When Guy eventually discovers Ingrid is casting for an off-Broadway play written about him through her eyes, he auditions (unrecognized by her), nails the part, and they begin a relationship. It’s here where A Different Man starts collapsing in on itself. After finally achieving Hollywood looks, the irony is that Guy must revert to playing his disfigured self, which he later attempts by wearing a mask of his old face. (Reinsve reverts to playing another terrible, narcissistic person, building an exploitative story about someone she barely knew.) But halfway through rehearsals, a similarly disfigured man named Oswald (Adam Pearson, one of Schimberg’s frequent collaborators) interrupts the production, captures Ingrid’s attention with a strong impression, and eventually steals Guy’s role in the play––soon, Ingrid herself.
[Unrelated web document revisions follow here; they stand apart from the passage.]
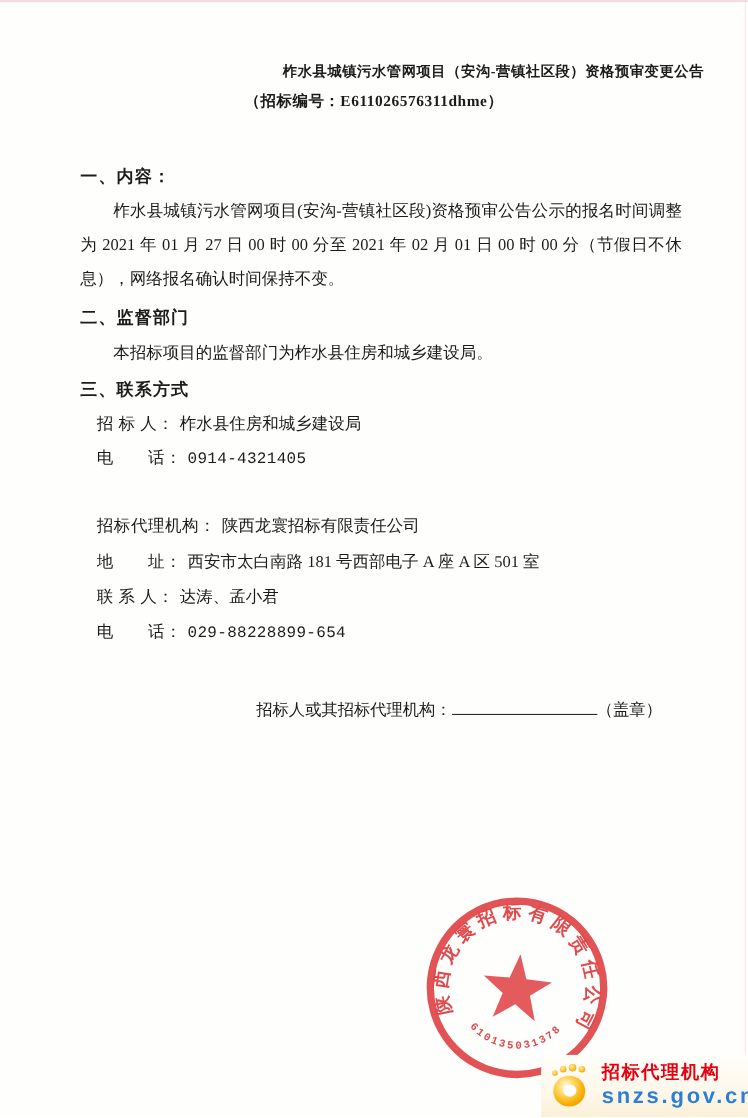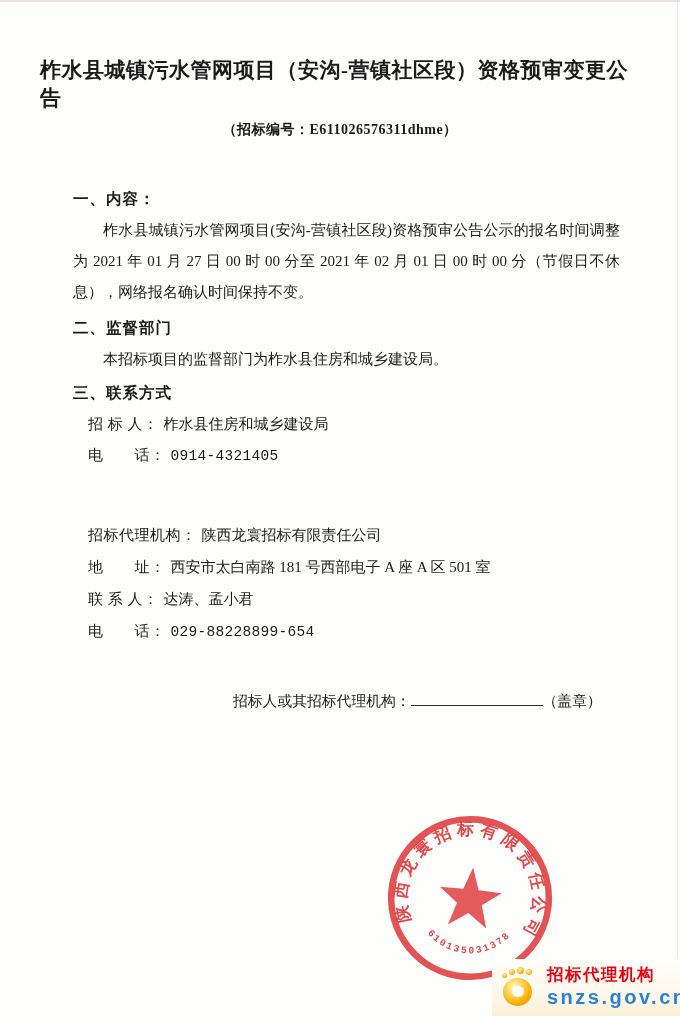--- a/index.html
+++ b/index.html
@@ -11,7 +11,7 @@
   .scan-line-top { position:absolute; top:0; left:0; right:0; height:2px; background:rgba(224,176,176,.4); }
   .scan-line-right { position:absolute; top:0; bottom:0; right:2px; width:1px; background:rgba(232,196,196,.35); }
 
-  .doc-title { margin:56px 40px 0; text-align:left; font-size:21px; font-weight:bold; letter-spacing:.5px; }
+  .doc-title { margin:56px 40px 0; text-align:right; font-size:13px; font-weight:bold; letter-spacing:.5px; }
   .doc-subtitle { margin-top:9px; text-align:center; font-size:14px; font-weight:bold; letter-spacing:.5px; }
 
   .content { margin:0 60px 0 73px; }

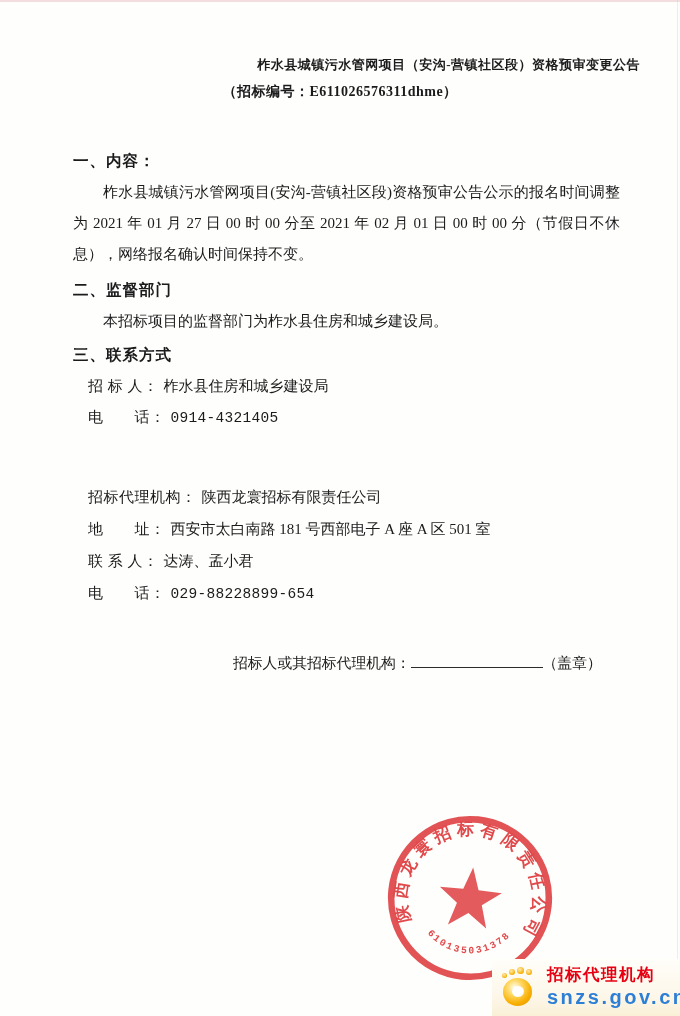--- a/index.html
+++ b/index.html
@@ -24,7 +24,7 @@
 
   .rows { margin-top:5px; }
   .row { font-size:15px; line-height:31px; margin-left:15px; white-space:nowrap; }
-  .rows-agency { margin-top:47px; }
+  .rows-agency { margin-top:29px; }
   .rows-agency .row { line-height:32px; }
   .row .lbl { letter-spacing:.5px; }
   .row .val { margin-left:5px;text-align:center; }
At A Different Man‘s premiere, Schimberg said the idea came from a simple place––mainly in wanting to manifest a Hollywood debate about representation. Effectively, he aimed to cast a star (especially one with Stan’s face) as well as a person with neurofibromatosis and have them “battle it out.” Schimberg similarly tackled the subject with his last movie Chained for Life, which also featured Pearson as a disfigured man trying to connect with his co-star. Here, Guy can’t stand Oswald, mostly because he seems capable of everything Guy wasn’t as a disfigured man. Despite his looks, Oswald is the life of every party, has a history with numerous attractive women, and sneaks his way into everyone’s affairs. As Guy spirals further out of Ingrid’s orbit, he can’t help but feel trapped in a game of his own making.
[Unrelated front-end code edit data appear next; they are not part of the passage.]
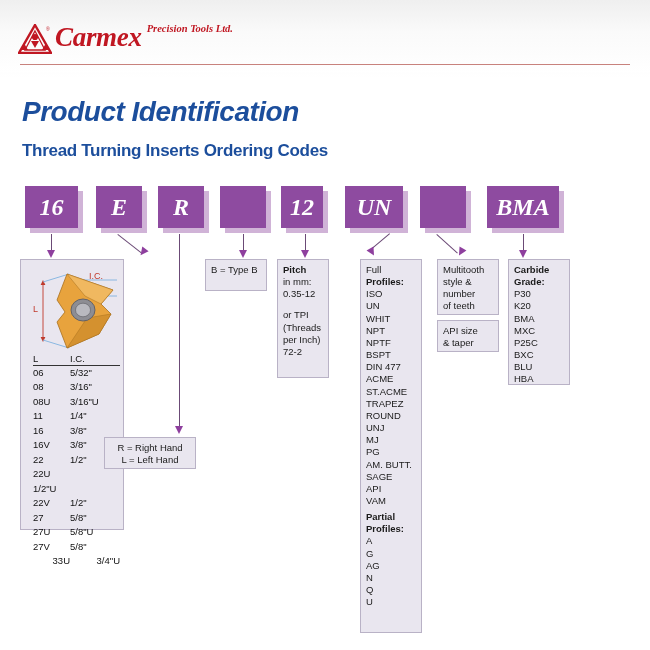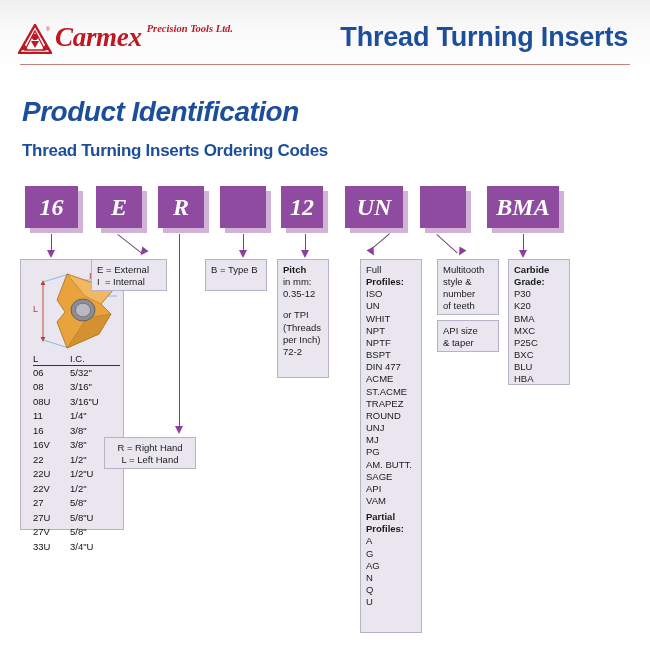--- a/index.html
+++ b/index.html
@@ -154,7 +154,6 @@
       <div class="logo-text">Carmex</div>
       <div class="logo-sub">Precision Tools Ltd.</div>
     </div>
-    <div class="header-title">Thread Turning Inserts</div>
     <div class="header-rule"></div>
   </div>
 

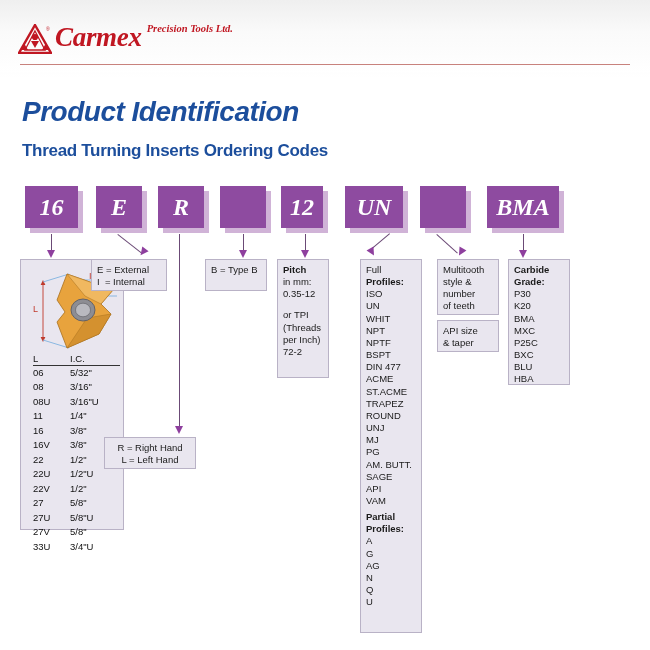--- a/index.html
+++ b/index.html
@@ -279,10 +279,6 @@
     </div>
   </div>
 
-  <div class="callout" style="left:91px; top:259px; width:76px; height:32px;">
-    <div class="row">E = External</div>
-    <div class="row">I  = Internal</div>
-  </div>
 
   <div class="callout" style="left:205px; top:259px; width:62px; height:32px;">
     <div class="row">B = Type B</div>

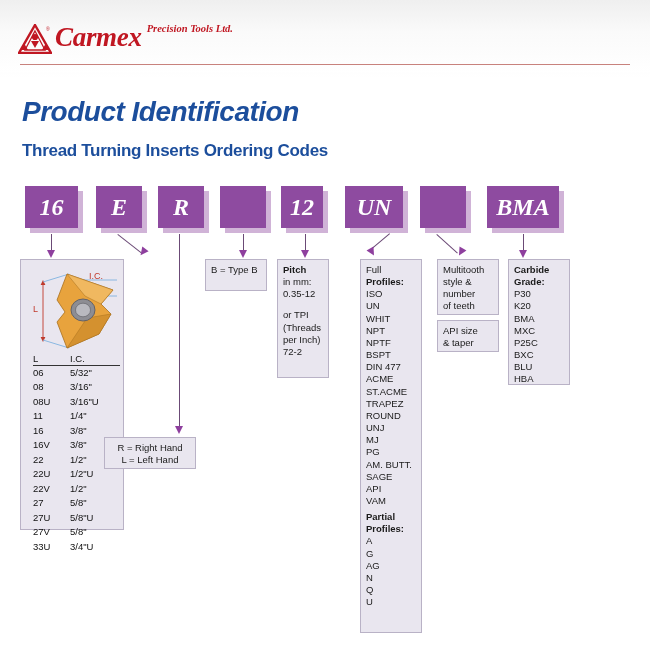--- a/index.html
+++ b/index.html
@@ -251,7 +251,7 @@
             <span class="c1">22</span>
             <span class="c2">1/2"</span>
           </div>
-          <div class="trow" style="line-height: 14.5px;">
+          <div class="trow" style="line-height: 14.5px; flex-direction: column;">
             <span class="c1">22U</span>
             <span class="c2">1/2"U</span>
           </div>

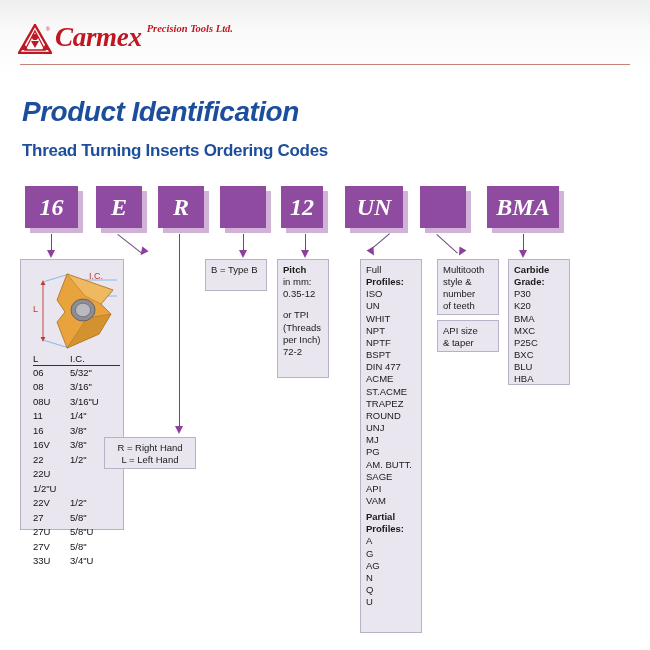--- a/index.html
+++ b/index.html
@@ -271,7 +271,7 @@
             <span class="c1">27V</span>
             <span class="c2">5/8"</span>
           </div>
-          <div class="trow" style="line-height: 14.5px;">
+          <div class="trow" style="line-height: 14.5px; text-align: right;">
             <span class="c1">33U</span>
             <span class="c2">3/4"U</span>
           </div>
A Different Man is a loaded story––filled with plenty of passed detours and dark alleys––and it can start to feel a bit punishing by the end, where Schimberg struggles finding a natural resolution. But maybe that’s the point. This movie feels itchy because these are messy, undefined, unresolved topics. Who gets to tell stories? Does representation matter if it’s not done authentically? Schimberg invites these questions by building out a fascinating, puzzling environment of morbid and absurdist ideas, perhaps best characterized by a confrontation taking place outside Edward’s window early in the movie. As paramedics load a recently deceased body into an ambulance, a dinging ice-cream truck tries to squeeze its way past, prompting arguing and honking. Everything feels like a sick joke.
A Different Man premiered at the 2024 Sundance Film Festival and will be released by A24.